Several studies have documented the potential of low concentrations (around 0.2%) of WV when applied to leaves by spraying [8,11,12], highlighting its capacity to increase plant growth [13], nutrient availability [14], microbial activity [15], and resistance to abiotic stress [16]. These effects have been attributed to its high content of organic acids, particularly acetic acid, and to a complex mixture of phenolic compounds [17]. Organic acids can influence intracellular pH regulation [18], enhance nutrient availability within tissues [19], and support metabolic activity [20], while phenolic compounds may function as signalling molecules or elicitors activating adaptive physiological and biochemical responses in plants [21]. However, most existing research implicitly assumes that these effects require direct contact between WV and plant tissues, overlooking the potential contribution of VOCs released into the surrounding environment.
Plants are highly sensitive to VOCs and can detect and respond to a wide variety of these compounds [22,23,24]. Airborne compounds emitted by plants, microorganisms, or abiotic sources can function as signalling agents, influencing plant physiology, metabolism, and defense mechanisms [25,26]. Well-documented examples include green leaf volatiles and other low-molecular-weight organic compounds that induce defense responses [27,28], prime plants against stresses [29,30], or alter growth patterns even at very low concentrations [31,32]. In this framework, the VOC fraction of WV represents a potentially important, yet unexplored, pathway of interaction with plants.

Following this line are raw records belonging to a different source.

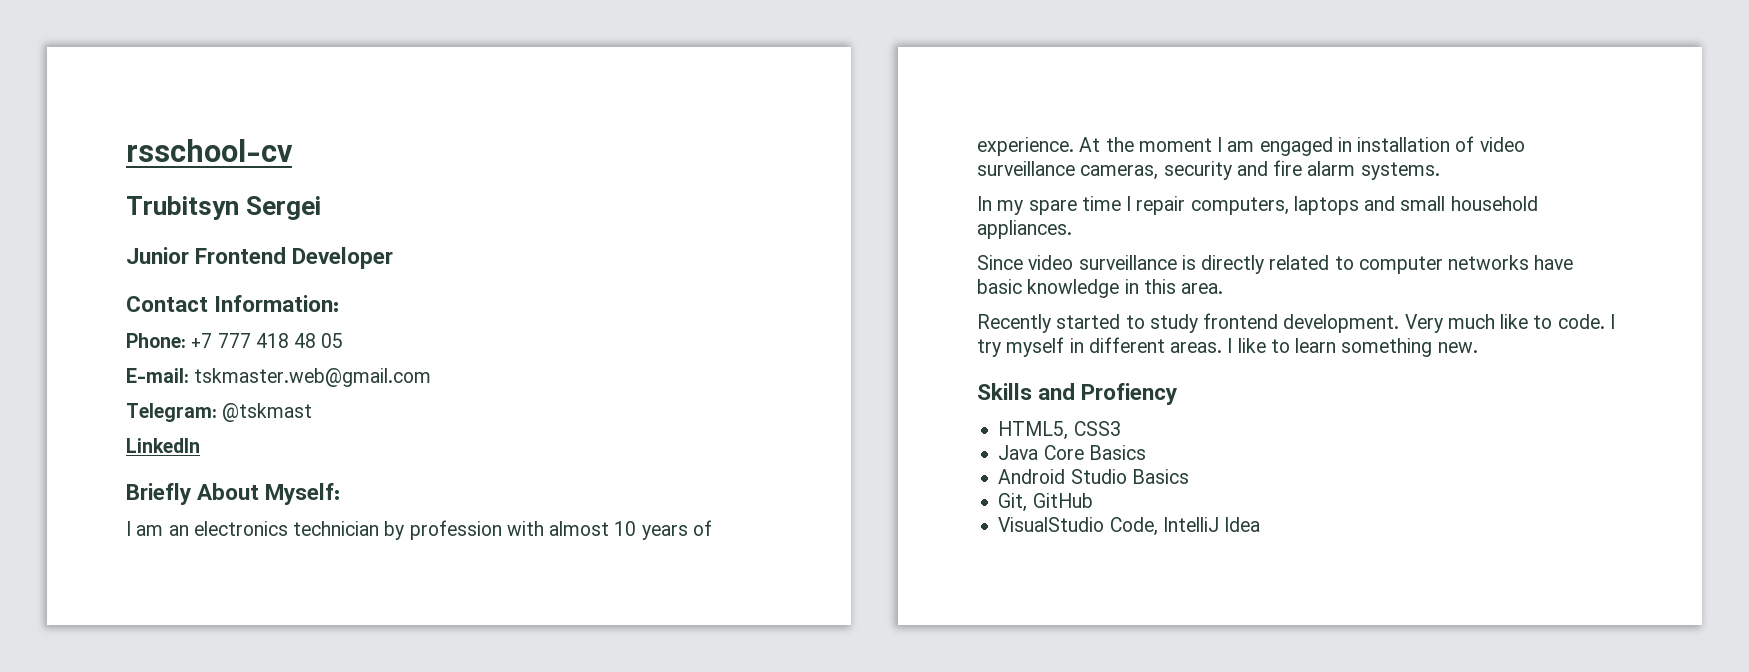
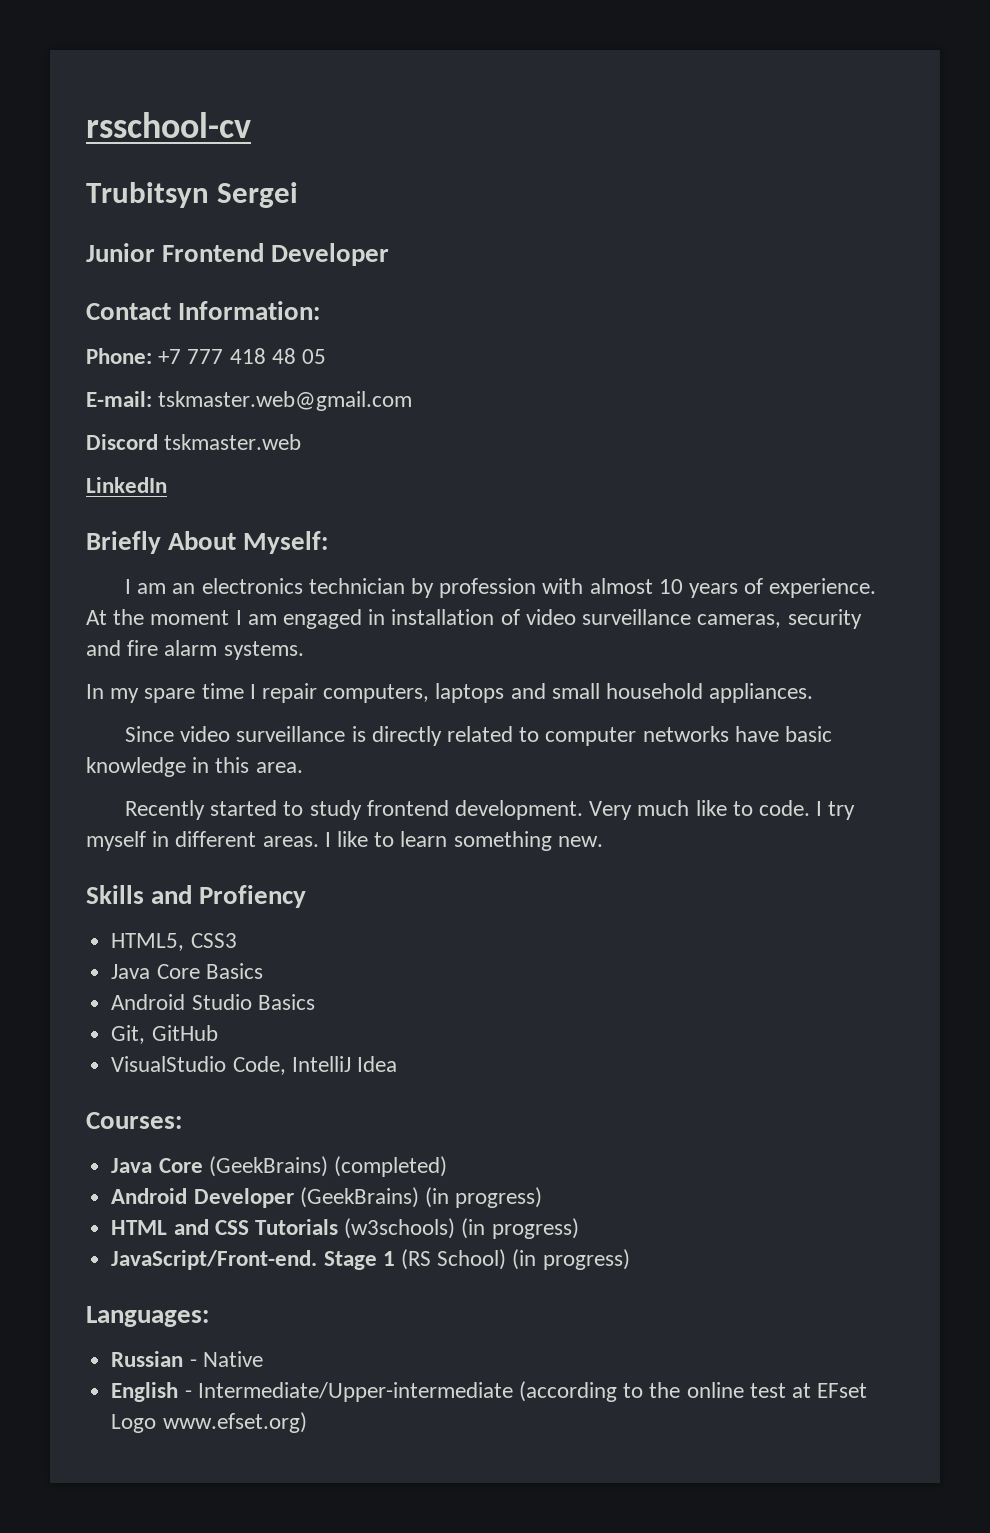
- Telegram: @tskmast
+ Discord tskmaster.web
+ Courses:
+ Java Core (GeekBrains) (completed)
+ Android Developer (GeekBrains) (in progress)
+ HTML and CSS Tutorials (w3schools) (in progress)
+ JavaScript/Front-end. Stage 1 (RS School) (in progress)
+ Languages:
+ Russian - Native
+ English - Intermediate/Upper-intermediate (according to the online test at EFset Logo www.efset.org)

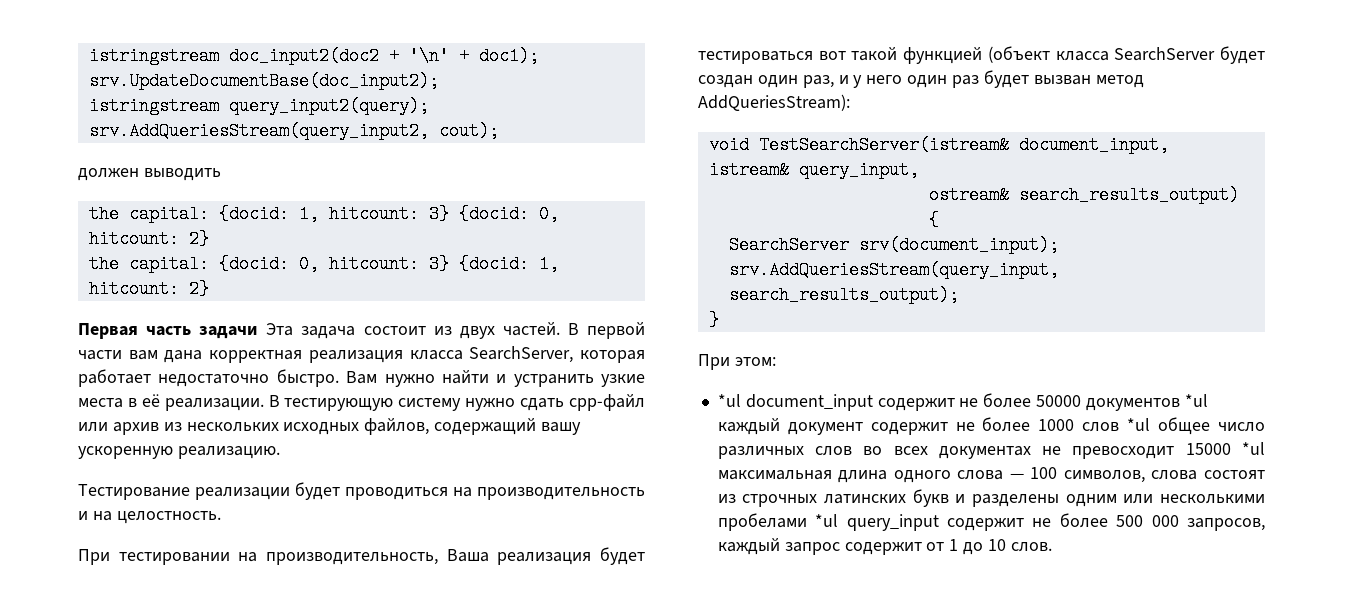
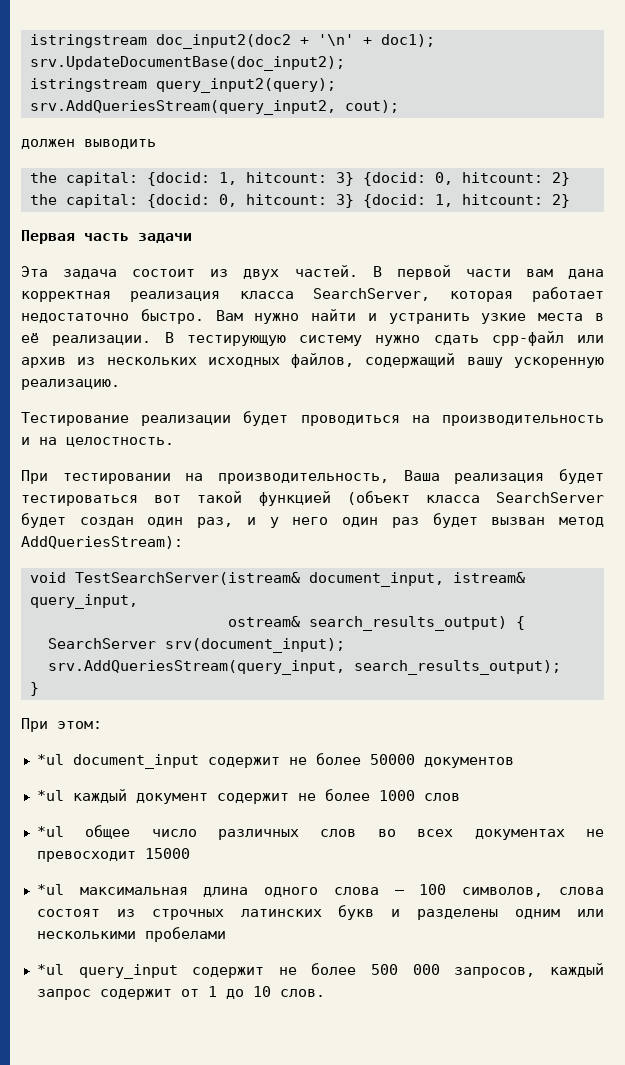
- Первая часть задачи Эта задача состоит из двух частей.
+ Первая часть задачи
+ Эта задача состоит из двух частей.
- *ul document_input содержит не более 50000 документов *ul каждый документ содержит не более 1000 слов *ul общее число различных слов во всех документах не превосходит 15000 *ul максимальная длина одного слова — 100 символов, слова состоят из строчных латинских букв и разделены одним или несколькими пробелами *ul query_input содержит не более 500 000 запросов, каждый запрос содержит от 1 до 10 слов.
+ *ul document_input содержит не более 50000 документов
+ *ul каждый документ содержит не более 1000 слов
+ *ul общее число различных слов во всех документах не превосходит 15000
+ *ul максимальная длина одного слова — 100 символов, слова состоят из строчных латинских букв и разделены одним или несколькими пробелами
+ *ul query_input содержит не более 500 000 запросов, каждый запрос содержит от 1 до 10 слов.

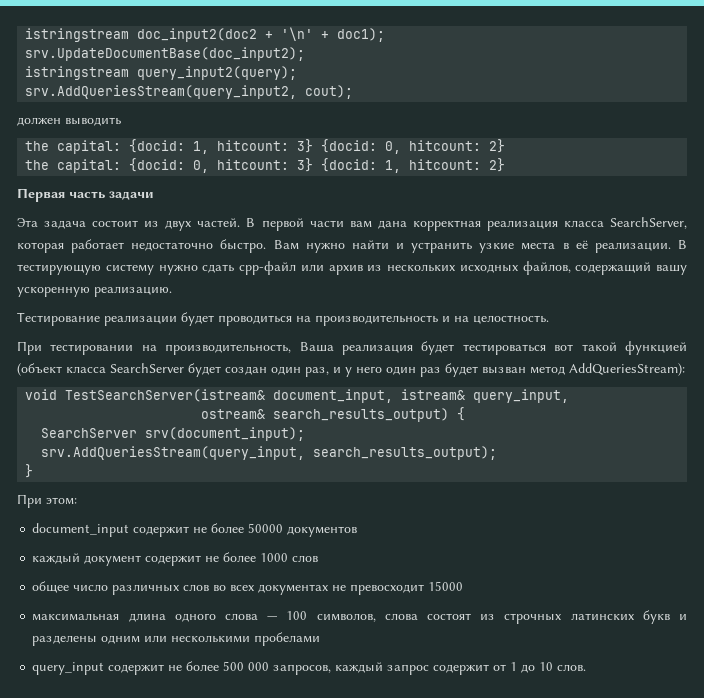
- *ul document_input содержит не более 50000 документов
+ document_input содержит не более 50000 документов
- *ul каждый документ содержит не более 1000 слов
+ каждый документ содержит не более 1000 слов
- *ul общее число различных слов во всех документах не превосходит 15000
+ общее число различных слов во всех документах не превосходит 15000
- *ul максимальная длина одного слова — 100 символов, слова состоят из строчных латинских букв и разделены одним или несколькими пробелами
+ максимальная длина одного слова — 100 символов, слова состоят из строчных латинских букв и разделены одним или несколькими пробелами
- *ul query_input содержит не более 500 000 запросов, каждый запрос содержит от 1 до 10 слов.
+ query_input содержит не более 500 000 запросов, каждый запрос содержит от 1 до 10 слов.

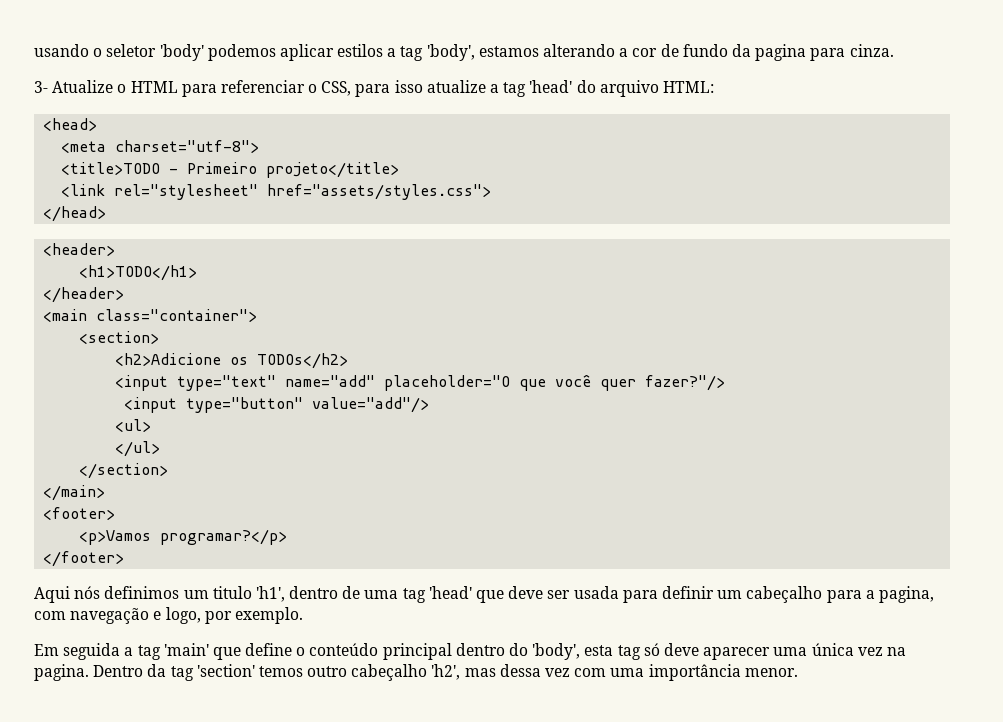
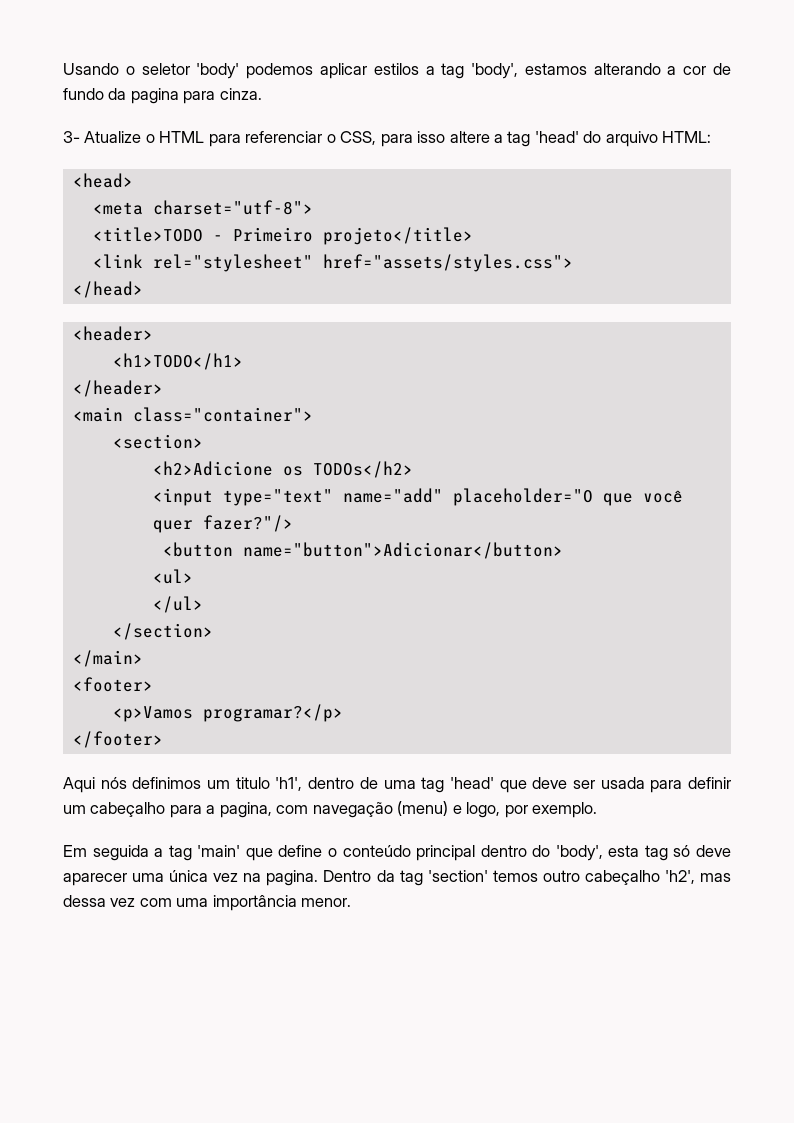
- usando o seletor 'body' podemos aplicar estilos a tag 'body', estamos alterando a cor de fundo da pagina para cinza.
+ Usando o seletor 'body' podemos aplicar estilos a tag 'body', estamos alterando a cor de fundo da pagina para cinza.
- 3- Atualize o HTML para referenciar o CSS, para isso atualize a tag 'head' do arquivo HTML:
+ 3- Atualize o HTML para referenciar o CSS, para isso altere a tag 'head' do arquivo HTML:
- <input type="button" value="add"/>
+ <button name="button">Adicionar</button>
- Aqui nós definimos um titulo 'h1', dentro de uma tag 'head' que deve ser usada para definir um cabeçalho para a pagina, com navegação e logo, por exemplo.
+ Aqui nós definimos um titulo 'h1', dentro de uma tag 'head' que deve ser usada para definir um cabeçalho para a pagina, com navegação (menu) e logo, por exemplo.

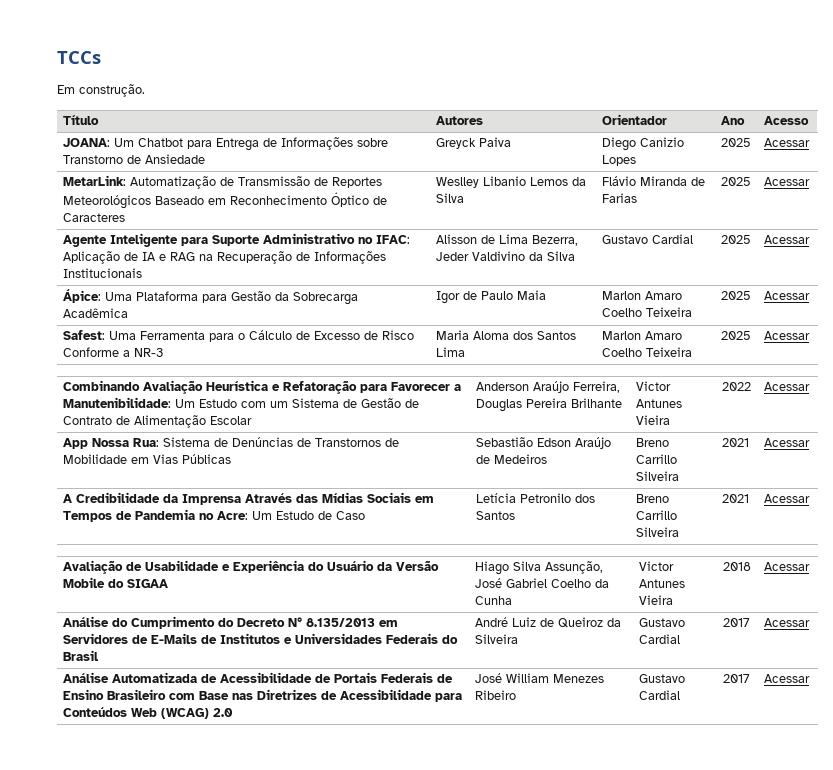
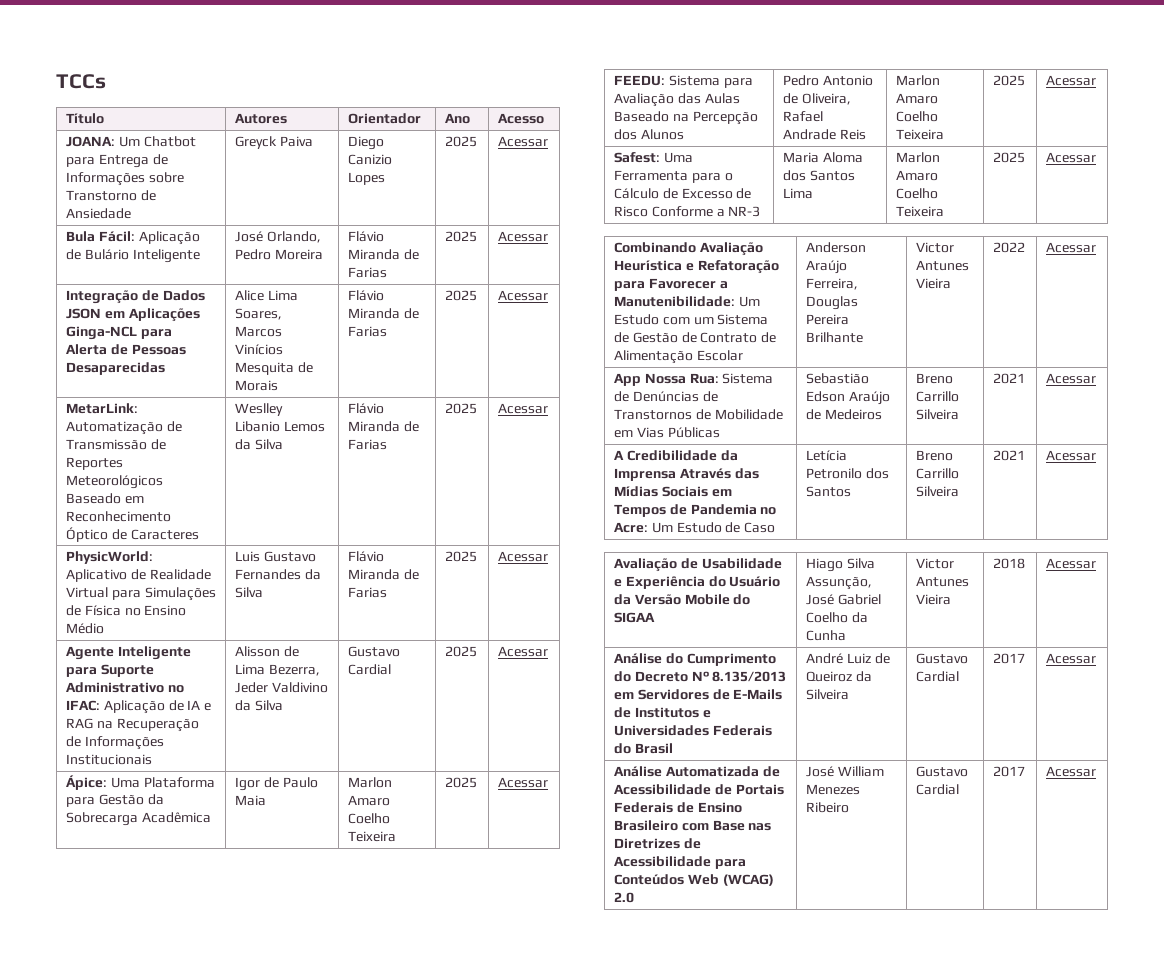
- Em construção.
+ Bula Fácil: Aplicação de Bulário Inteligente | José Orlando, Pedro Moreira | Flávio Miranda de Farias | 2025 | Acessar
+ Integração de Dados JSON em Aplicações Ginga-NCL para Alerta de Pessoas Desaparecidas | Alice Lima Soares, Marcos Vinícios Mesquita de Morais | Flávio Miranda de Farias | 2025 | Acessar
+ PhysicWorld: Aplicativo de Realidade Virtual para Simulações de Física no Ensino Médio | Luis Gustavo Fernandes da Silva | Flávio Miranda de Farias | 2025 | Acessar
+ FEEDU: Sistema para Avaliação das Aulas Baseado na Percepção dos Alunos | Pedro Antonio de Oliveira, Rafael Andrade Reis | Marlon Amaro Coelho Teixeira | 2025 | Acessar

Chemical characterization of WV typically reveals a high concentration of acetic acid, along with other short-chain organic acids and a variety of phenolic compounds [17]. Acetic acid is highly volatile and readily partitions into the gas phase under ambient conditions, especially when the solution is exposed over a large surface area or maintained at elevated temperatures [33]. Recent research has demonstrated that vapor of acetic acid can influence plant physiological processes; however, in the present study the specific contribution of individual WV-derived volatile compounds was not directly assessed [34,35]. Although phenolic compounds are generally less volatile, their continuous release in closed environments may still contribute to the overall chemical atmosphere surrounding plants [36,37].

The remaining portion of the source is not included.